WHAT TO PRODUCE:
Down to the last line, repeat the entries exactly.

---------- PROVIDED RECORDS

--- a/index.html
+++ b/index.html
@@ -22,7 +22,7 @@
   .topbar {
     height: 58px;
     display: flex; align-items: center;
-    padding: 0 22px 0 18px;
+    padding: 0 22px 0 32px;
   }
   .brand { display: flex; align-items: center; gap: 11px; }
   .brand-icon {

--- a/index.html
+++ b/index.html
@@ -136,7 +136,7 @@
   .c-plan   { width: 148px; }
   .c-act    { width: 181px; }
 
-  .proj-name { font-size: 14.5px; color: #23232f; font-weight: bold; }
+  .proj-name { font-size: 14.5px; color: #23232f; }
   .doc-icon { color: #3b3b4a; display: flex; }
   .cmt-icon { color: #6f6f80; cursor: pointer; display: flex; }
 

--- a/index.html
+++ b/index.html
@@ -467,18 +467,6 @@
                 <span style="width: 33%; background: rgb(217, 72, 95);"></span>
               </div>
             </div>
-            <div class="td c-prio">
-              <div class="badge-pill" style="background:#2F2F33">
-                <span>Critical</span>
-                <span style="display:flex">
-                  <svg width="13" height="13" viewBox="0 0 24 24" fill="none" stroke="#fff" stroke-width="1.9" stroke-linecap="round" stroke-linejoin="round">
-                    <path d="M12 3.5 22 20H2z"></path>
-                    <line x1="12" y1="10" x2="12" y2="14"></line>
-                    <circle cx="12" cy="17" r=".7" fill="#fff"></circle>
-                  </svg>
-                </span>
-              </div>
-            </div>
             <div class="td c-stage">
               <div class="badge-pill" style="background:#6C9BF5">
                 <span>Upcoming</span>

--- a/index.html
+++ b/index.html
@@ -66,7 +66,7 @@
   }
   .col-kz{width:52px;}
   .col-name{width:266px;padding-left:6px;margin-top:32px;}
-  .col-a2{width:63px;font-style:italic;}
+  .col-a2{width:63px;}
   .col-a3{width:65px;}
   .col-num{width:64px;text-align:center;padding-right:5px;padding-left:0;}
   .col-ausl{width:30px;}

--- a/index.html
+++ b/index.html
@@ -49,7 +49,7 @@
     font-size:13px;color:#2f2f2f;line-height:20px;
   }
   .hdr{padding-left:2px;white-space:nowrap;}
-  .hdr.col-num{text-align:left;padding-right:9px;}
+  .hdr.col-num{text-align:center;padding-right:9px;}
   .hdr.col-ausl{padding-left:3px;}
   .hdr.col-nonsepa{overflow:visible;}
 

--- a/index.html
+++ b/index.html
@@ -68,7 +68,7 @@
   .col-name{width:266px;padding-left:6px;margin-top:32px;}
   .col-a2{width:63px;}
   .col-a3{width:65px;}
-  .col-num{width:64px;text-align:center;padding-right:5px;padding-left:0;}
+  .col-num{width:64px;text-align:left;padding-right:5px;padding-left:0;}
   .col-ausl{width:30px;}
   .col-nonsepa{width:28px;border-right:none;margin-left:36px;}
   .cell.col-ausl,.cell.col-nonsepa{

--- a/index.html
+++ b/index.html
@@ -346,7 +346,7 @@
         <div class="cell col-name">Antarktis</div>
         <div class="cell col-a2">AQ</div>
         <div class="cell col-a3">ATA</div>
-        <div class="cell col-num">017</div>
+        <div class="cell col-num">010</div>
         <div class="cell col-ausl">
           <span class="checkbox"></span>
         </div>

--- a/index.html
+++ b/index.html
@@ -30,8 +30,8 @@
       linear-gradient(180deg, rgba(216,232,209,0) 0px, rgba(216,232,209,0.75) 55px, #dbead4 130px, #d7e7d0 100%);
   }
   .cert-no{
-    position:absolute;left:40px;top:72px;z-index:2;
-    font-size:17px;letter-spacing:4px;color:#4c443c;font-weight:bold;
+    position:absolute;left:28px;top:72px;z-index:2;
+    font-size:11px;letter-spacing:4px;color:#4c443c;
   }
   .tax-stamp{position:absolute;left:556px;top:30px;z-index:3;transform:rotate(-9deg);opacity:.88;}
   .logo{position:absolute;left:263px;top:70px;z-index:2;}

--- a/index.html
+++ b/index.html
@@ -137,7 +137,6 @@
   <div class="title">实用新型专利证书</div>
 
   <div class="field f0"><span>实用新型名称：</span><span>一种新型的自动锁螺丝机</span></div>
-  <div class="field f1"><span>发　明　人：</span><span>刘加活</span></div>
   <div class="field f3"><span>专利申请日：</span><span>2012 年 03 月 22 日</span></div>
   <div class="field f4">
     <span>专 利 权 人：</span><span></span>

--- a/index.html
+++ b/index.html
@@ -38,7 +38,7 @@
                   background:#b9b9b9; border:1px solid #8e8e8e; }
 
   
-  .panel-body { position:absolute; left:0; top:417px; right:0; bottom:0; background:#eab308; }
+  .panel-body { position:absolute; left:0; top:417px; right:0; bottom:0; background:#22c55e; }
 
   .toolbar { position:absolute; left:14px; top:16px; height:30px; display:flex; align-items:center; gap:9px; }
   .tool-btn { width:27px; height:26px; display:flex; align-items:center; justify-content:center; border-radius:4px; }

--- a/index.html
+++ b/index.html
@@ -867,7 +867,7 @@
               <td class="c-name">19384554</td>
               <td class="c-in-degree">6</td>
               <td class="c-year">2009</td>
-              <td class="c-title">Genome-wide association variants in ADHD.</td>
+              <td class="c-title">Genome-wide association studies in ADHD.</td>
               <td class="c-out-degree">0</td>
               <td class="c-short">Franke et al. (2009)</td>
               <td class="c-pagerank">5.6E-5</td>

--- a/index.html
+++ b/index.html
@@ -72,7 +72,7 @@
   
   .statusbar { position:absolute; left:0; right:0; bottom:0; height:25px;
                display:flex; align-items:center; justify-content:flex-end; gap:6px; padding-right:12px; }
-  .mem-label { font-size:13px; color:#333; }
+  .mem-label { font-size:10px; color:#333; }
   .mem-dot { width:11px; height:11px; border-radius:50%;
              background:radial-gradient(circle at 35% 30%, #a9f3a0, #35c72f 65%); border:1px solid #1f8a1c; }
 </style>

--------------------

ANSWER SPACE:
--- a/index.html
+++ b/index.html
@@ -22,7 +22,7 @@
   .topbar {
     height: 58px;
     display: flex; align-items: center;
-    padding: 0 22px 0 18px;
+    padding: 0 22px 0 32px;
   }
   .brand { display: flex; align-items: center; gap: 11px; }
   .brand-icon {

--- a/index.html
+++ b/index.html
@@ -136,7 +136,7 @@
   .c-plan   { width: 148px; }
   .c-act    { width: 181px; }
 
-  .proj-name { font-size: 14.5px; color: #23232f; font-weight: bold; }
+  .proj-name { font-size: 14.5px; color: #23232f; }
   .doc-icon { color: #3b3b4a; display: flex; }
   .cmt-icon { color: #6f6f80; cursor: pointer; display: flex; }
 

--- a/index.html
+++ b/index.html
@@ -467,18 +467,6 @@
                 <span style="width: 33%; background: rgb(217, 72, 95);"></span>
               </div>
             </div>
-            <div class="td c-prio">
-              <div class="badge-pill" style="background:#2F2F33">
-                <span>Critical</span>
-                <span style="display:flex">
-                  <svg width="13" height="13" viewBox="0 0 24 24" fill="none" stroke="#fff" stroke-width="1.9" stroke-linecap="round" stroke-linejoin="round">
-                    <path d="M12 3.5 22 20H2z"></path>
-                    <line x1="12" y1="10" x2="12" y2="14"></line>
-                    <circle cx="12" cy="17" r=".7" fill="#fff"></circle>
-                  </svg>
-                </span>
-              </div>
-            </div>
             <div class="td c-stage">
               <div class="badge-pill" style="background:#6C9BF5">
                 <span>Upcoming</span>

--- a/index.html
+++ b/index.html
@@ -66,7 +66,7 @@
   }
   .col-kz{width:52px;}
   .col-name{width:266px;padding-left:6px;margin-top:32px;}
-  .col-a2{width:63px;font-style:italic;}
+  .col-a2{width:63px;}
   .col-a3{width:65px;}
   .col-num{width:64px;text-align:center;padding-right:5px;padding-left:0;}
   .col-ausl{width:30px;}

--- a/index.html
+++ b/index.html
@@ -49,7 +49,7 @@
     font-size:13px;color:#2f2f2f;line-height:20px;
   }
   .hdr{padding-left:2px;white-space:nowrap;}
-  .hdr.col-num{text-align:left;padding-right:9px;}
+  .hdr.col-num{text-align:center;padding-right:9px;}
   .hdr.col-ausl{padding-left:3px;}
   .hdr.col-nonsepa{overflow:visible;}
 

--- a/index.html
+++ b/index.html
@@ -68,7 +68,7 @@
   .col-name{width:266px;padding-left:6px;margin-top:32px;}
   .col-a2{width:63px;}
   .col-a3{width:65px;}
-  .col-num{width:64px;text-align:center;padding-right:5px;padding-left:0;}
+  .col-num{width:64px;text-align:left;padding-right:5px;padding-left:0;}
   .col-ausl{width:30px;}
   .col-nonsepa{width:28px;border-right:none;margin-left:36px;}
   .cell.col-ausl,.cell.col-nonsepa{

--- a/index.html
+++ b/index.html
@@ -346,7 +346,7 @@
         <div class="cell col-name">Antarktis</div>
         <div class="cell col-a2">AQ</div>
         <div class="cell col-a3">ATA</div>
-        <div class="cell col-num">017</div>
+        <div class="cell col-num">010</div>
         <div class="cell col-ausl">
           <span class="checkbox"></span>
         </div>

--- a/index.html
+++ b/index.html
@@ -30,8 +30,8 @@
       linear-gradient(180deg, rgba(216,232,209,0) 0px, rgba(216,232,209,0.75) 55px, #dbead4 130px, #d7e7d0 100%);
   }
   .cert-no{
-    position:absolute;left:40px;top:72px;z-index:2;
-    font-size:17px;letter-spacing:4px;color:#4c443c;font-weight:bold;
+    position:absolute;left:28px;top:72px;z-index:2;
+    font-size:11px;letter-spacing:4px;color:#4c443c;
   }
   .tax-stamp{position:absolute;left:556px;top:30px;z-index:3;transform:rotate(-9deg);opacity:.88;}
   .logo{position:absolute;left:263px;top:70px;z-index:2;}

--- a/index.html
+++ b/index.html
@@ -137,7 +137,6 @@
   <div class="title">实用新型专利证书</div>
 
   <div class="field f0"><span>实用新型名称：</span><span>一种新型的自动锁螺丝机</span></div>
-  <div class="field f1"><span>发　明　人：</span><span>刘加活</span></div>
   <div class="field f3"><span>专利申请日：</span><span>2012 年 03 月 22 日</span></div>
   <div class="field f4">
     <span>专 利 权 人：</span><span></span>

--- a/index.html
+++ b/index.html
@@ -38,7 +38,7 @@
                   background:#b9b9b9; border:1px solid #8e8e8e; }
 
   
-  .panel-body { position:absolute; left:0; top:417px; right:0; bottom:0; background:#eab308; }
+  .panel-body { position:absolute; left:0; top:417px; right:0; bottom:0; background:#22c55e; }
 
   .toolbar { position:absolute; left:14px; top:16px; height:30px; display:flex; align-items:center; gap:9px; }
   .tool-btn { width:27px; height:26px; display:flex; align-items:center; justify-content:center; border-radius:4px; }

--- a/index.html
+++ b/index.html
@@ -867,7 +867,7 @@
               <td class="c-name">19384554</td>
               <td class="c-in-degree">6</td>
               <td class="c-year">2009</td>
-              <td class="c-title">Genome-wide association variants in ADHD.</td>
+              <td class="c-title">Genome-wide association studies in ADHD.</td>
               <td class="c-out-degree">0</td>
               <td class="c-short">Franke et al. (2009)</td>
               <td class="c-pagerank">5.6E-5</td>

--- a/index.html
+++ b/index.html
@@ -72,7 +72,7 @@
   
   .statusbar { position:absolute; left:0; right:0; bottom:0; height:25px;
                display:flex; align-items:center; justify-content:flex-end; gap:6px; padding-right:12px; }
-  .mem-label { font-size:13px; color:#333; }
+  .mem-label { font-size:10px; color:#333; }
   .mem-dot { width:11px; height:11px; border-radius:50%;
              background:radial-gradient(circle at 35% 30%, #a9f3a0, #35c72f 65%); border:1px solid #1f8a1c; }
 </style>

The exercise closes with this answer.